Background information
- Born: November 26, 1980 (age 45)
- Origin: Mitaka, Tokyo, Japan
- Genre: J-pop
- Occupations: Singer; actor; radio host; dancer; choreographer;
- Instrument: Vocals
- Years active: 1994–present
- Labels: Pony Canyon; J Storm;
- Formerly of: Arashi
- Website: sato-jima.com

= Satoshi Ohno =

Japanese idol, singer, actor

Satoshi Ohno (大野 智, Ōno Satoshi) is a former Japanese idol, singer, actor, radio host, artist, dancer, and choreographer, registered under Johnny & Associates and later under Starto Entertainment. He was the lead vocalist and leader of the boy band Arashi, hence his nickname Leader (リーダー, Rīdā).

Ohno began his career in the entertainment industry when he joined the Japanese talent agency Johnny & Associates in 1994 at the age of 13. He started an acting career in 1997 when he was cast to be part of the stage play Kyo to Kyo. In 2008, Ohno became the first and the only artist from Johnny's to hold his own art exhibition, titled "Freestyle", and also received his first starring role in a Japanese television drama, Maō, for which he earned a handful of Best Actor awards. Since then, he continued to star in numerous dramas and movies, receiving a number of awards and nominations for his roles.

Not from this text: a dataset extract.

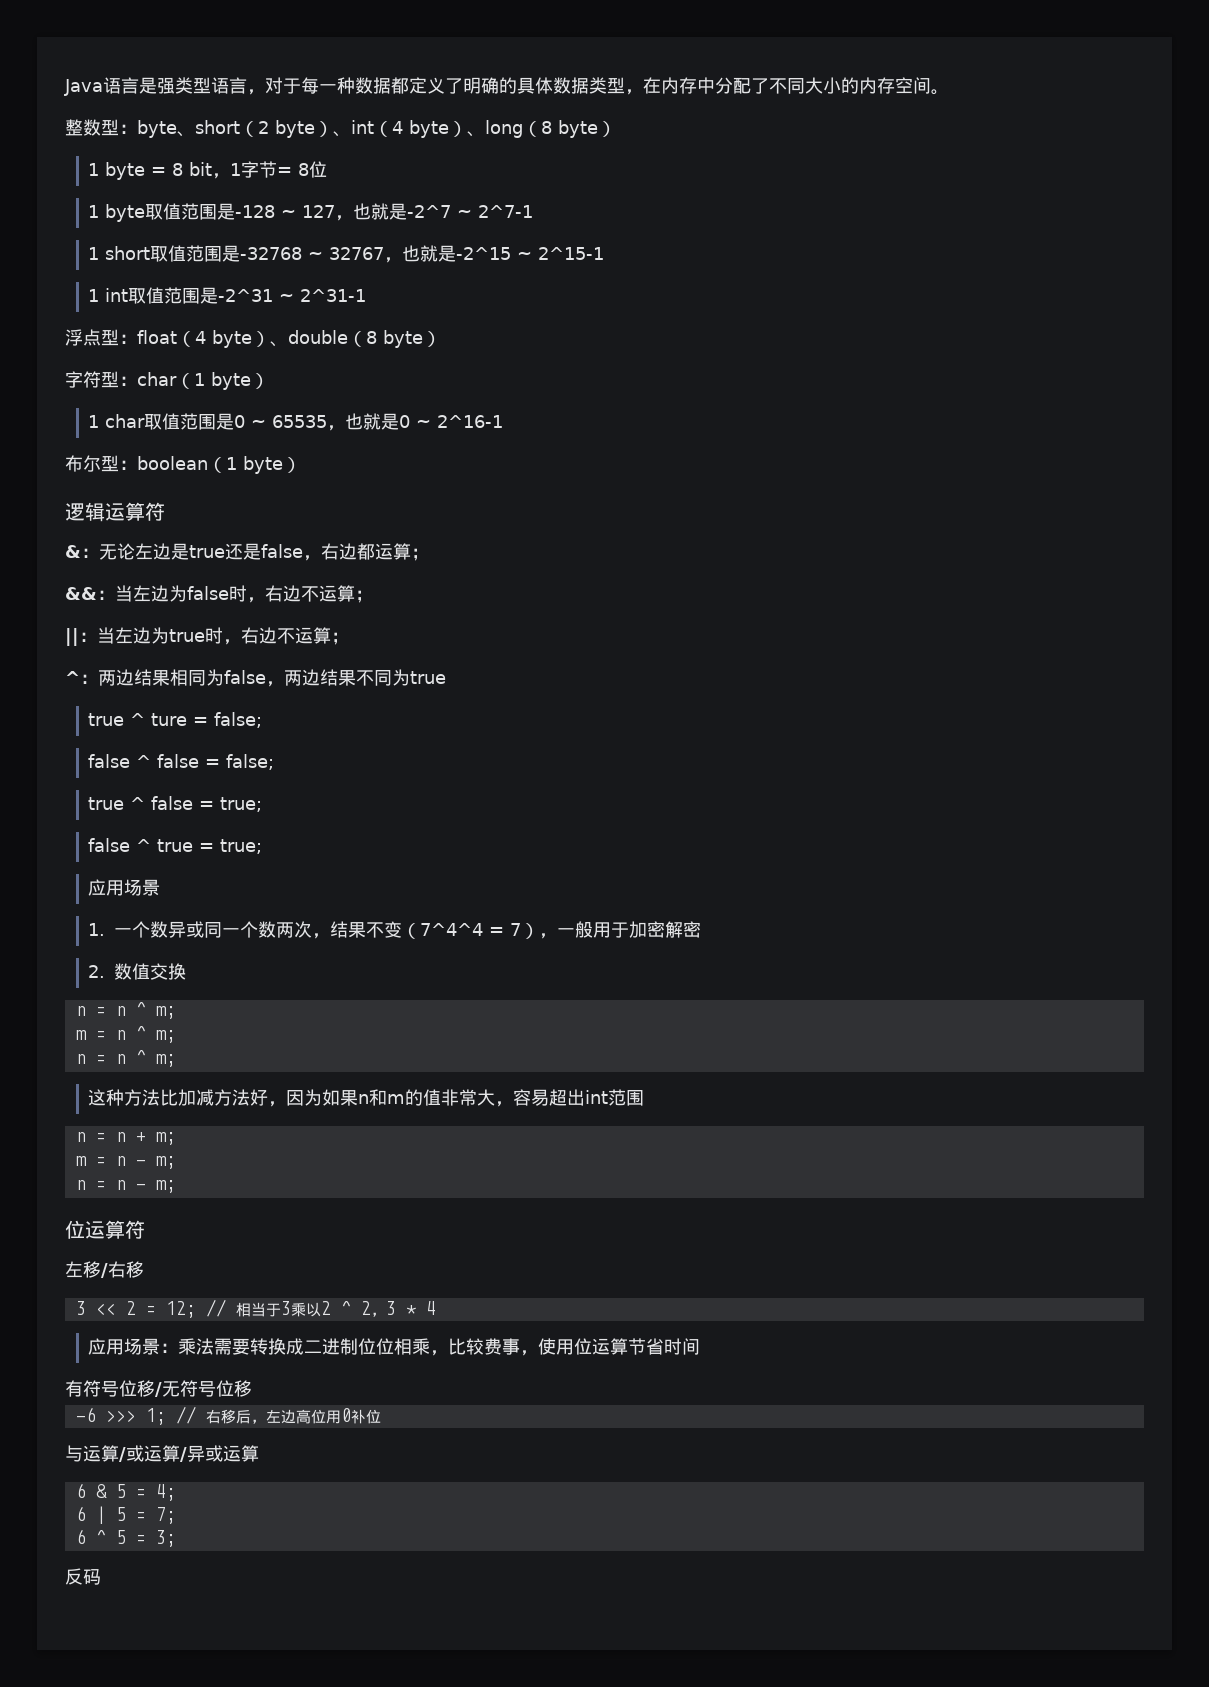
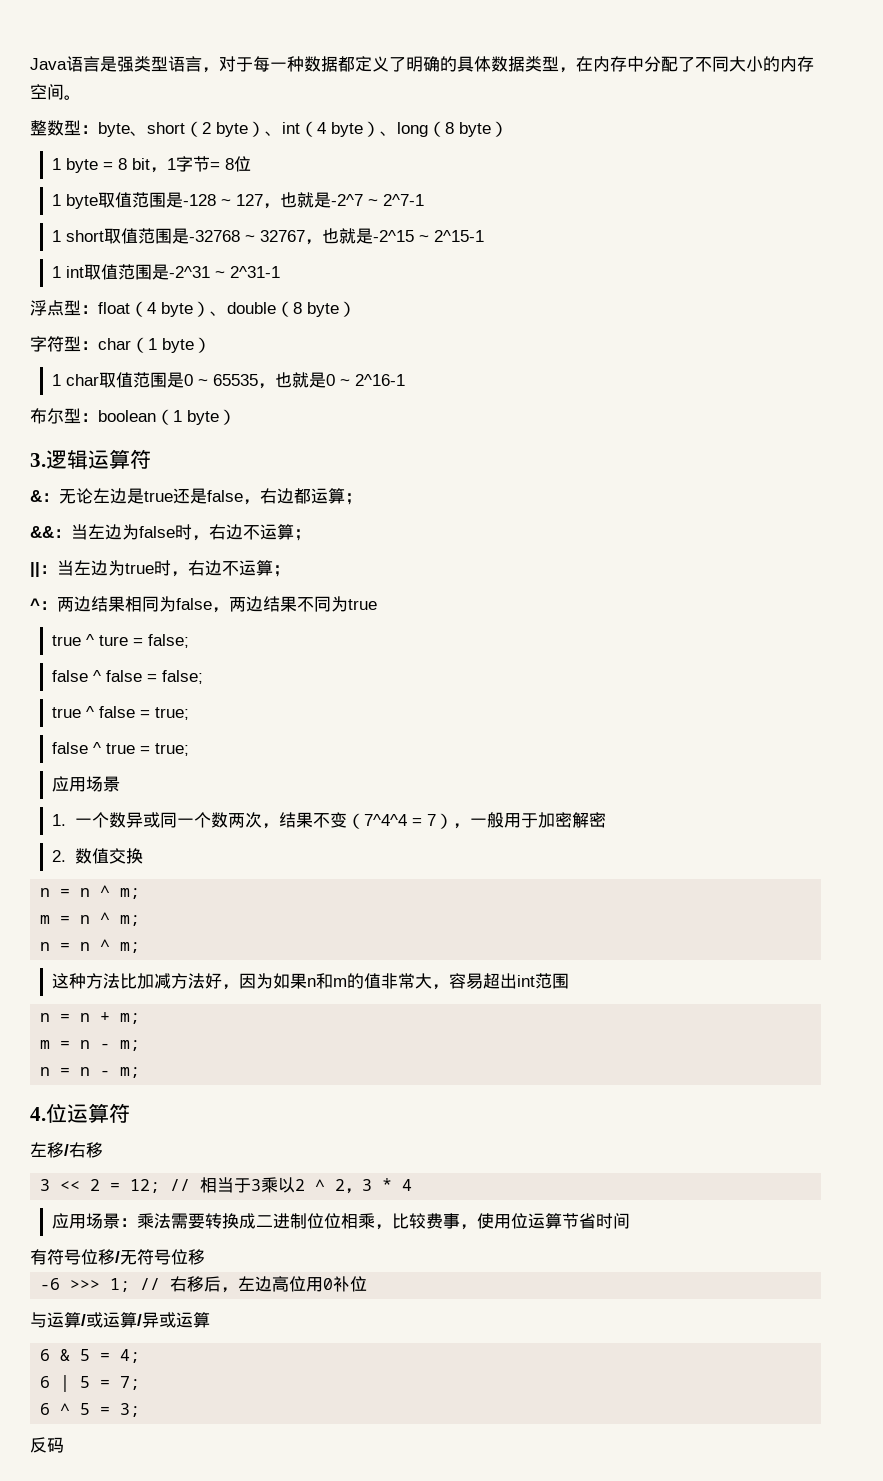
(301, 465) none -> [30,453,46,467] 3.
(176, 1186) none -> [30,1107,46,1121] 4.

For his work as an artist, a singer, and an actor in Kaibutsu-kun the Movie, Ohno became one of the recipients of GQ Japan's Men of the Year Award in 2011.

In February 2026, it was announced that, together with the end of activities of the group, Ohno would be leaving the agency on May 31, 2026.

In July 2026, Ohno appeared on a video reporting the opening of his official website and SNS.

== Early life ==
Ohno was born in Mitaka, Tokyo as the youngest child of his family. He has one older sister. During middle school, his mother sent in his application to Johnny & Associates without his knowledge. An invitation to audition was sent back to Ohno, and he subsequently became a trainee in October 1994. To focus on the stage play Kyo to Kyo, which ran from 1997 to 1998 during his trainee days, he withdrew from high school and moved to Kyoto.

== Career ==
Following Arashi's hiatus, Ohno had been absent from the public eye, except for a minimum of messages transmitted via the other members. In late April 2024, he provided an interview to a Post Seven reporter, in which he talked about meeting with the others at late night to talk, given the other's busy schedules. Among the things he talked about was Arashi's newly opened company and Ninomiya's independence from Smile-Up. He barely spoke about the hiatus and totally evaded the question of his commercial businesses opening around Miyakojima, Okinawa, including a hotel and a bar. Ohno has been investing in real estate since 2017, with plans to build a tourist resort. Of these, he said "I don't want to talk about it because it's private". He also talked about learning to drive. He said that it wasn't because of his needing to drive to Miyakojima, but because he felt it was time he learned, since, before, he had to rely on others to take him wherever he needed to go. About the return of activities as Arashi, Ohno said that nothing has been decided yet, not even a return concert that was rumored to be held in Spring next year.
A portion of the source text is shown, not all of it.